İnsan, anılarında yaşattığı Kamunun Cennetine gidiş yolunda adımlar atarken, ciğerlerini dolduracak temiz havayı içine tam dolduramadan nefesi tükendi. Çünkü bencillik geri geldi ve öne geçti tekrar. Ey şair demem o ki, Kapitalizm Şeytanlaştı ve insan emeğini yutan sapkın bireycilik ışık hızıyla büyüdü, bünyeyi semirdi. Serbest Pazar Kombinasında, hiçbir engel tanımayan Yasal Çeteler, gözünü kırpmadan insan doğramaya devam etti. Onun bu “kutsal” eylemini tasdik eden aydınlar çoğaldı, kafalara medya çuvalları geçirildi. Mazlumların kanını zalimlerin kâr hırsına helâl kılanın adı “uygarlık” olabilir mi? Şairler bu zulme başkaldırının en önünde, yürekleri ellerinde yürürler.

> Ey sözün özcüsü Şair, doğan günün ekmeğine, sütüne egemen olan alçaklığın böylesine yükselmesi karşısında niçin tutulup kaldın. İktidar bahçesinin tatlı meyvelerine bakıp yutkunanlar, sonunda bir anlaşma yolu bulup o meyvelere altın tabaklarda kavuştular. Kaygının, eylemsizliğin teslim aldığı azami azamlar, göz göre göre Küresel Şeytanın oyununa geldiler. Toplumdaki iyilik azaltıldı, yiğitlik azarlandı, paylaşma arzusunun yüzüne tükürüldü.
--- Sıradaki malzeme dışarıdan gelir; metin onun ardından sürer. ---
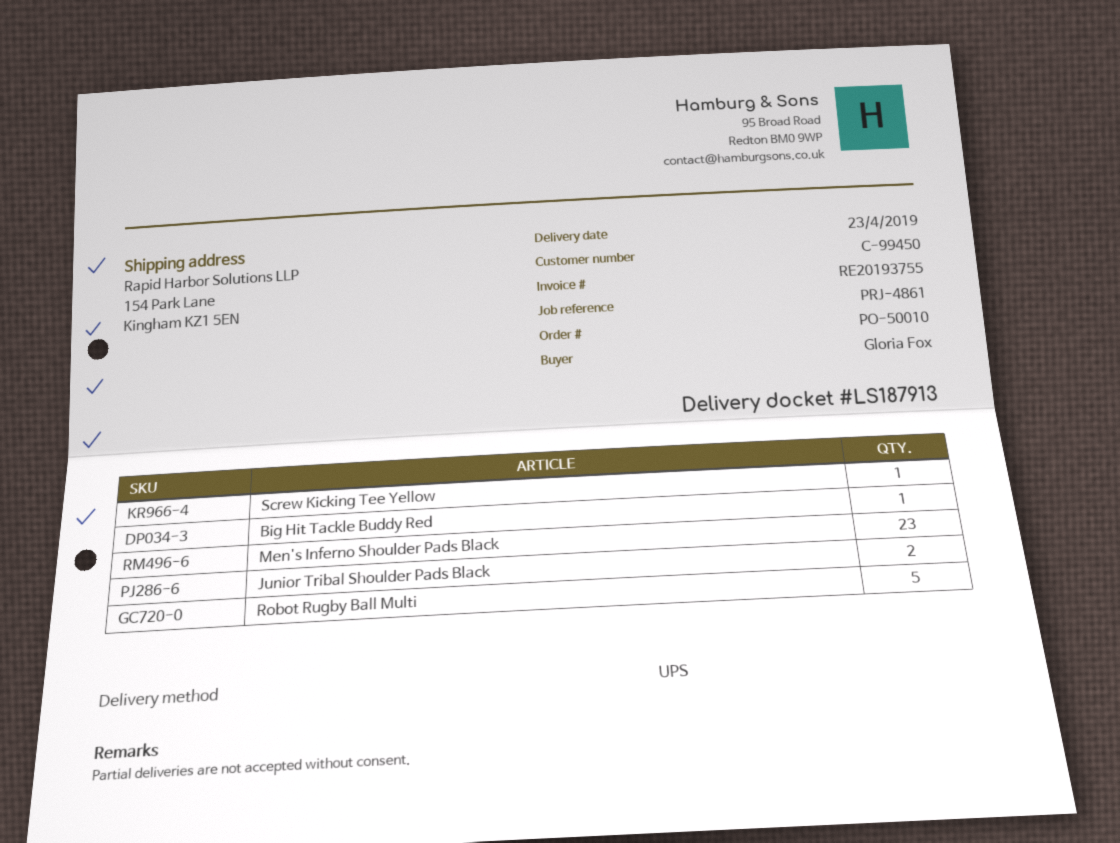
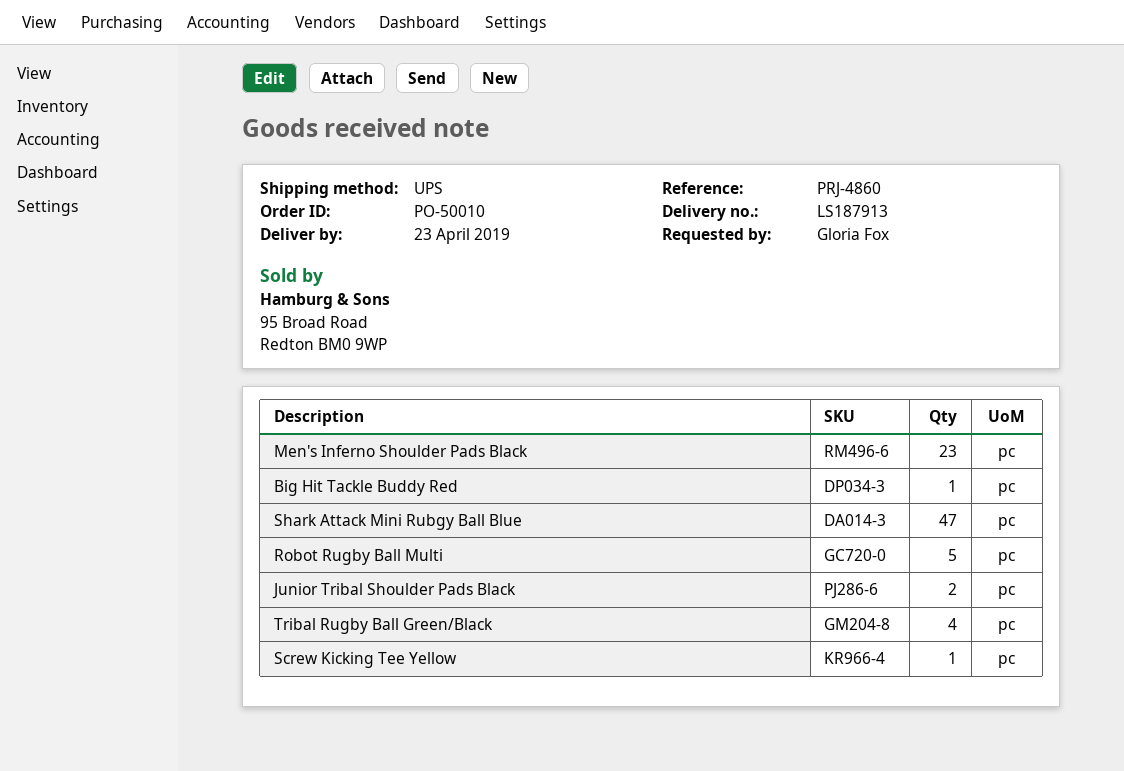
reference: PRJ-4861 -> PRJ-4860
Shark Attack Mini Rubgy Ball Blue: none -> 47
Tribal Rugby Ball Green/Black: none -> 4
Bu onur kırıcı, bu hayasız saldırılara karşı silahın elinde çok şükür: Şiirine davran! Bak ki kötülüğün başa geçtiği, mertliğin bozulmaya başladığı eski günlerde, ata şair Shakespeare on bin yıllık sözün toplamını, insanlıktan çıkmış insanın yüzüne çarparak, sarsarak nasıl uyarıyor: “Vazgeçtim bu dünyadan tek ölüm paklar beni, / Değmez bu yangın yeri, avuç açmaya değmez. / Değil mi ki çiğnenmiş inancın en seçkini, / Değil mi ki yoksullar mutluluktan habersiz, / Değil mi ki ayaklar altında insan onuru.”

> > MARX’IN ÖNGÖRÜSÜ BUGÜNÜN GÖREV TANIMI

> Caninin, geçirdiği evrimle nasıl canavarlaştığını Marx şöyle ifade ediyor: "Nasıl feylesof düşünler (fikirler) üretiyor, nasıl şair şiirler, nasıl profesör ders kitapları üretiyorsa, cani de cinayet üretiyor!” Marx, insanın evrensel doğasına aykırı, ruhu hasta eden kişisel çıkarın, kar hırsının, benciliğin elinde bozunuma uğrayan Kapitalist sistemin giderek yıkıcılıkta nasıl sınır tanımayacağını derin sezgisiyle bize bildiriyor: “Kapitalizm bir gün yaşadığımız gezegeni bile yıkıma uğratan bir sisteme dönüşecek!”

> Bugün geldiğimiz noktada insan yaşamının geleceği, gezegenimizle birlikte yok olma tehdidi altında. Çürüyen kapitalizm tarih sahnesinden çekilmeden önce, geriye hiçbir şey bırakmamak üzere her şeyi küresel silahların hedefine koydu. Ne yazık ki büyük dehanın, soluğumuzu kesen bu öngörüsünün gerçekleşmekte olduğu bir dönemdeyiz. Art arda dünya savaşlarıyla, kitle katliamlarıyla, soykırımlarla taçlanan Şeytan, daha sınırsız bir canilikle şimdi de kanını emdiği insanın etini, kemiklerini yemek kanını içmenin peşinde.

> Ey Şair düşün ki tarih boyunca sana bildirilen zalimlerin en zalimleri bugünün zulüm makinelerinin yanında çocuk oyuncağı kalıyor. Neronlar, Firavunlar, Kazıklı Voyvodalar, Mezdek Kayzerler vb. hatta daha zalimleri devirleri bugünkü kötülüğe göre “insani”dir. Şair karakteri bu düşmanlığı hazmetmeye uygun mudur? Gezegenimizin başına bu belayı açanlardan hesap sorulmayacak mı?  Haydi, o zaman küresel saldırıya karşı, ortak savunmada yerini al. Küresel bencilliğe karşı, kamucu dünyanın kurtuluşuna kendi özverini, kendi gerçekliğini, kendi güvenceni, kendi özgünlüğünü kat. Pablo Neruda’yı düşün. Bunu yapabilirsin.